Using the data below, gather each line that includes the word "from".

Start of SOURCE DATA

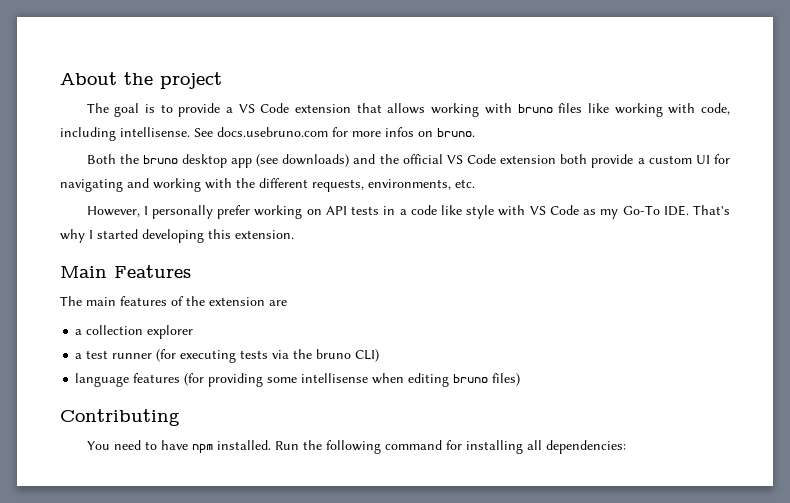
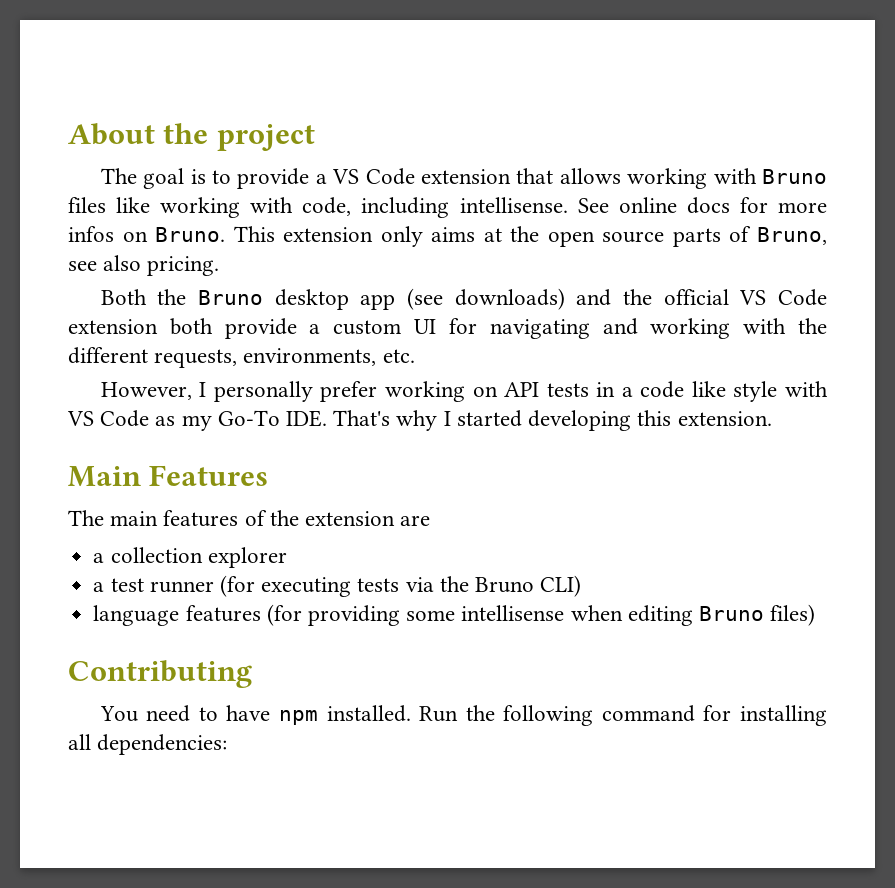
- The goal is to provide a VS Code extension that allows working with bruno files like working with code, including intellisense.
+ The goal is to provide a VS Code extension that allows working with Bruno files like working with code, including intellisense.
- See docs.usebruno.com for more infos on bruno.
+ See online docs for more infos on Bruno. This extension only aims at the open source parts of Bruno, see also pricing.
- Both the bruno desktop app (see downloads) and the official VS Code extension both provide a custom UI for navigating and working with the different requests, environments, etc.
+ Both the Bruno desktop app (see downloads) and the official VS Code extension both provide a custom UI for navigating and working with the different requests, environments, etc.
- a test runner (for executing tests via the bruno CLI)
+ a test runner (for executing tests via the Bruno CLI)
- language features (for providing some intellisense when editing bruno files)
+ language features (for providing some intellisense when editing Bruno files)

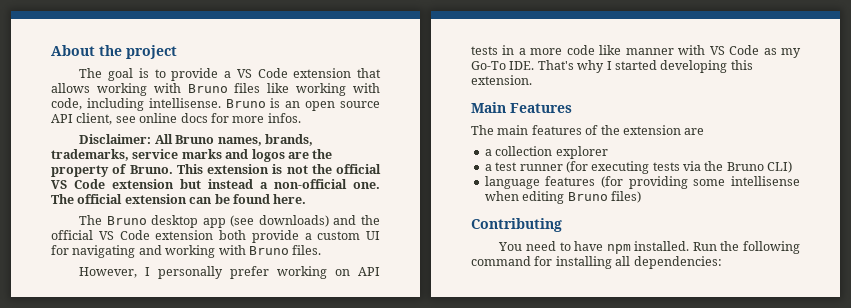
- See online docs for more infos on Bruno. This extension only aims at the open source parts of Bruno, see also pricing.
- Both the Bruno desktop app (see downloads) and the official VS Code extension both provide a custom UI for navigating and working with the different requests, environments, etc.
+ Bruno is an open source API client, see online docs for more infos.
+ Disclaimer: All Bruno names, brands, trademarks, service marks and logos are the property of Bruno. This extension is not the official VS Code extension but instead a non-official one. The official extension can be found here.
+ The Bruno desktop app (see downloads) and the official VS Code extension both provide a custom UI for navigating and working with Bruno files.
- However, I personally prefer working on API tests in a code like style with VS Code as my Go-To IDE. That's why I started developing this extension.
+ However, I personally prefer working on API tests in a more code like manner with VS Code as my Go-To IDE. That's why I started developing this extension.

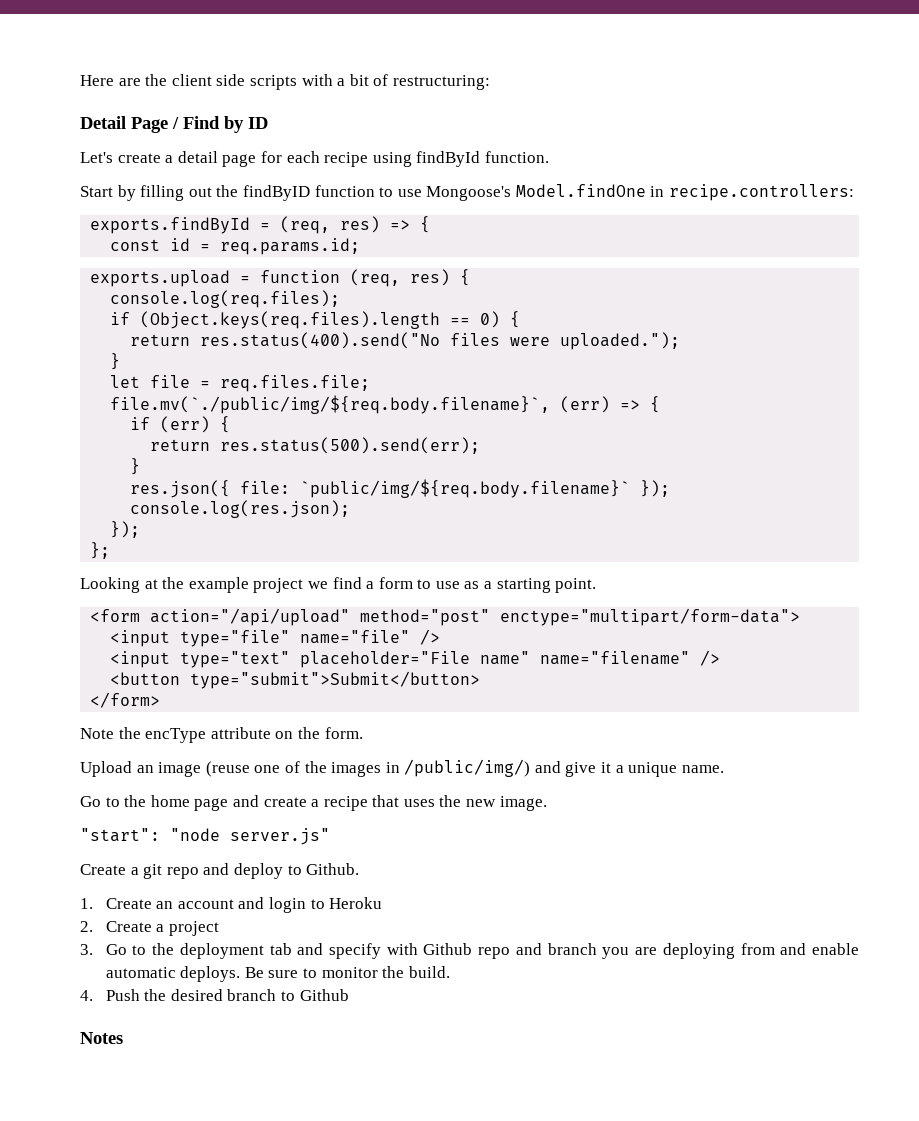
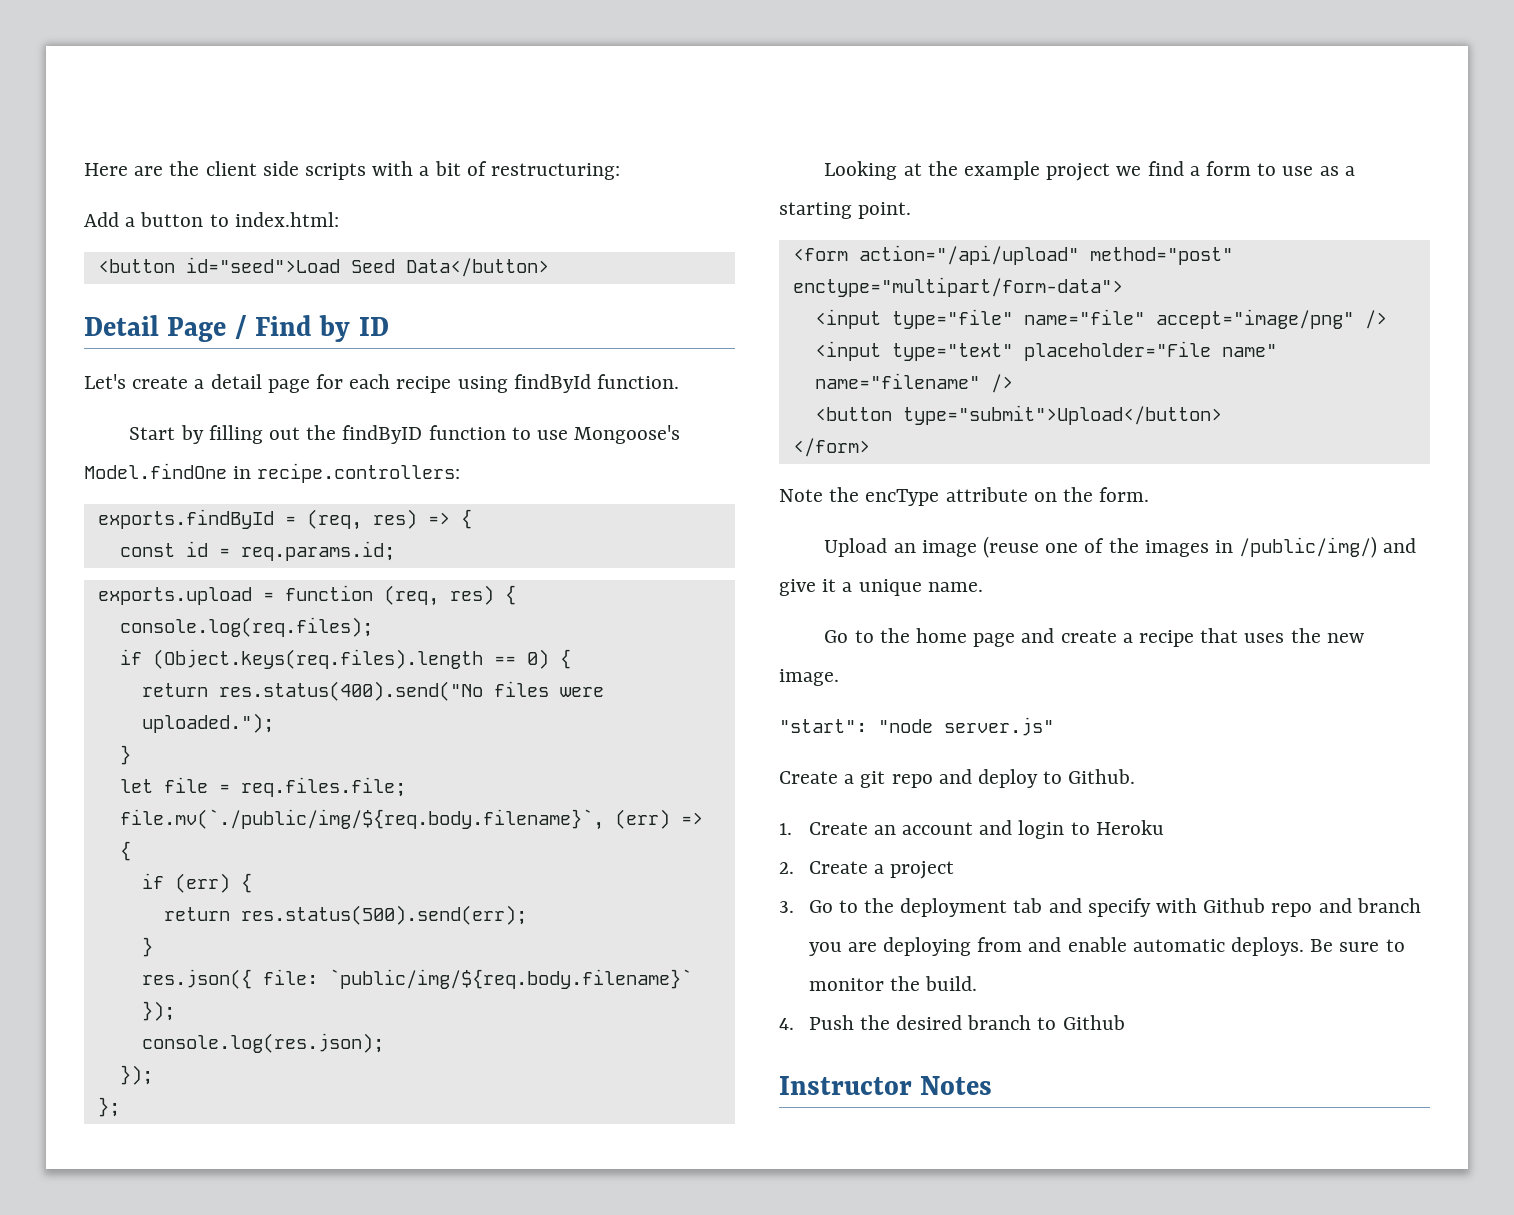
+ Add a button to index.html:
+ <button id="seed">Load Seed Data</button>
- <input type="file" name="file" />
+ <input type="file" name="file" accept="image/png" />
- <button type="submit">Submit</button>
+ <button type="submit">Upload</button>
- Notes
+ Instructor Notes

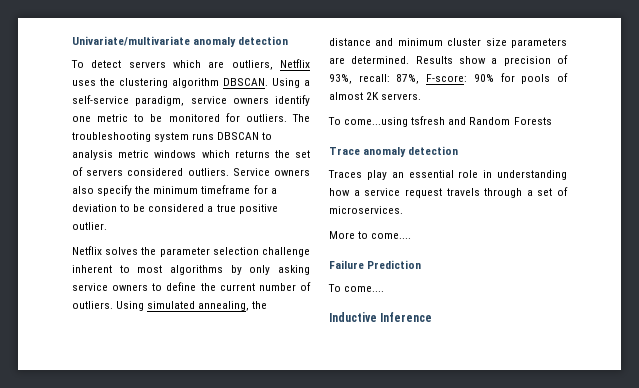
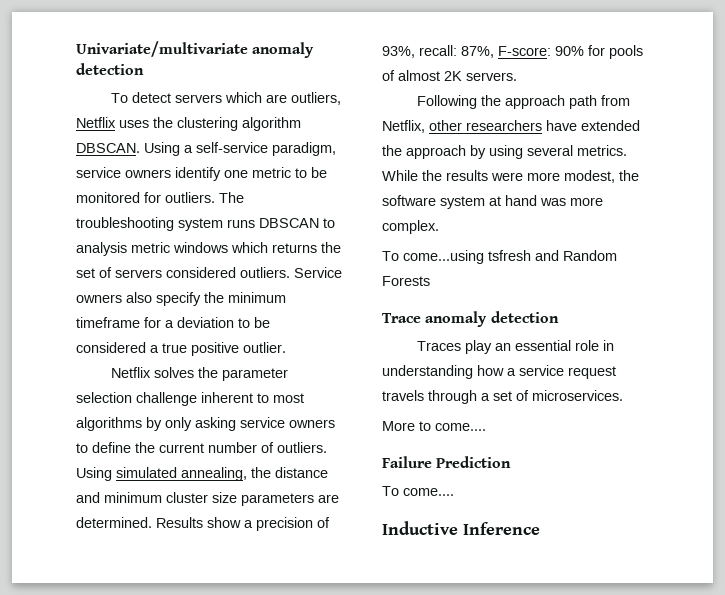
+ Following the approach path from Netflix, other researchers have extended the approach by using several metrics. While the results were more modest, the software system at hand was more complex.

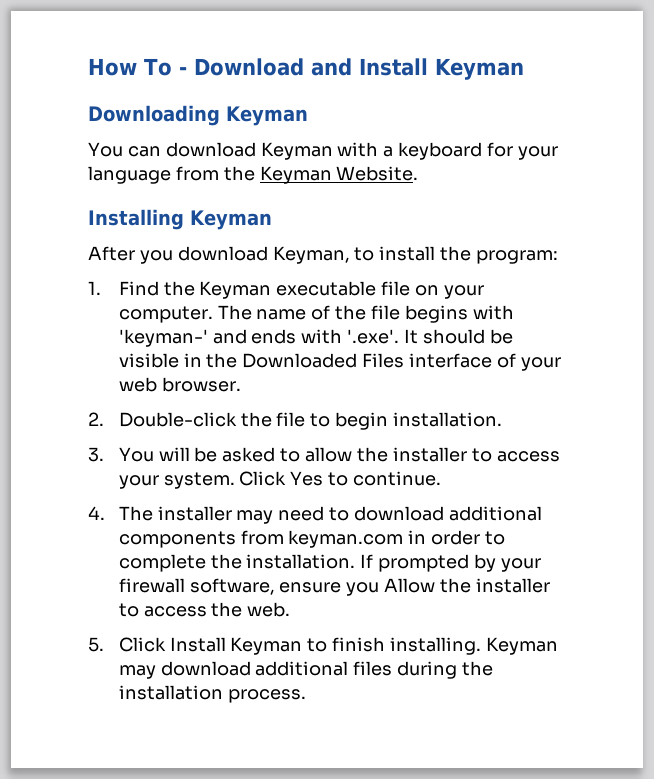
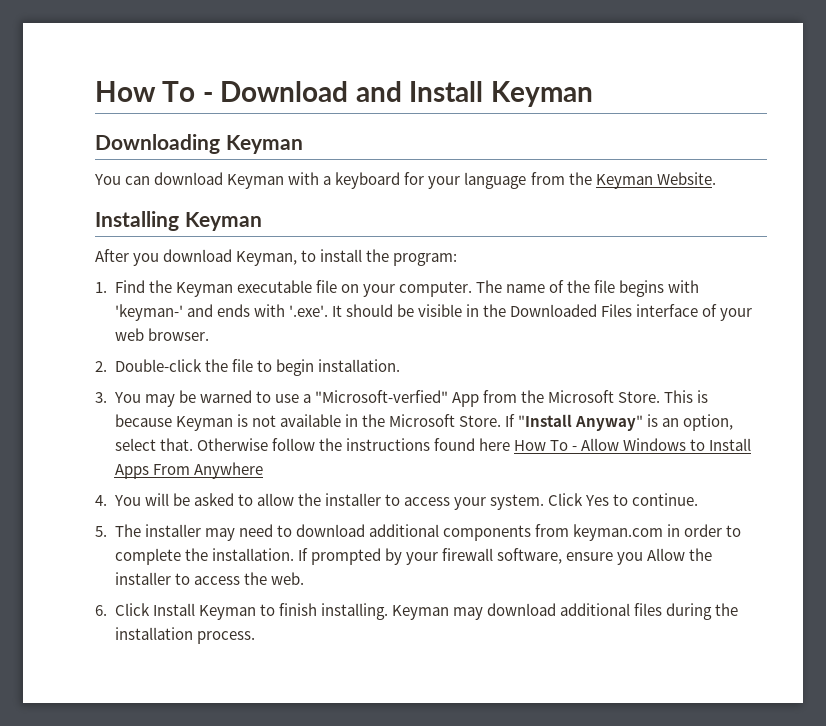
- 3. You will be asked to allow the installer to access your system.
+ 3. You may be warned to use a "Microsoft-verfied" App from the Microsoft Store. This is because Keyman is not available in the Microsoft Store. If "Install Anyway" is an option, select that. Otherwise follow the instructions found here How To - Allow Windows to Install Apps From Anywhere
+ 4. You will be asked to allow the installer to access your system.
- 4. The installer may need to download additional components from keyman.com in order to complete the installation.
+ 5. The installer may need to download additional components from keyman.com in order to complete the installation.
- 5. Click Install Keyman to finish installing.
+ 6. Click Install Keyman to finish installing.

End of SOURCE DATA

**THE ANSWER**
+ Following the approach path from Netflix, other researchers have extended the approach by using several metrics. While the results were more modest, the software system at hand was more complex.
+ 3. You may be warned to use a "Microsoft-verfied" App from the Microsoft Store. This is because Keyman is not available in the Microsoft Store. If "Install Anyway" is an option, select that. Otherwise follow the instructions found here How To - Allow Windows to Install Apps From Anywhere
- 4. The installer may need to download additional components from keyman.com in order to complete the installation.
+ 5. The installer may need to download additional components from keyman.com in order to complete the installation.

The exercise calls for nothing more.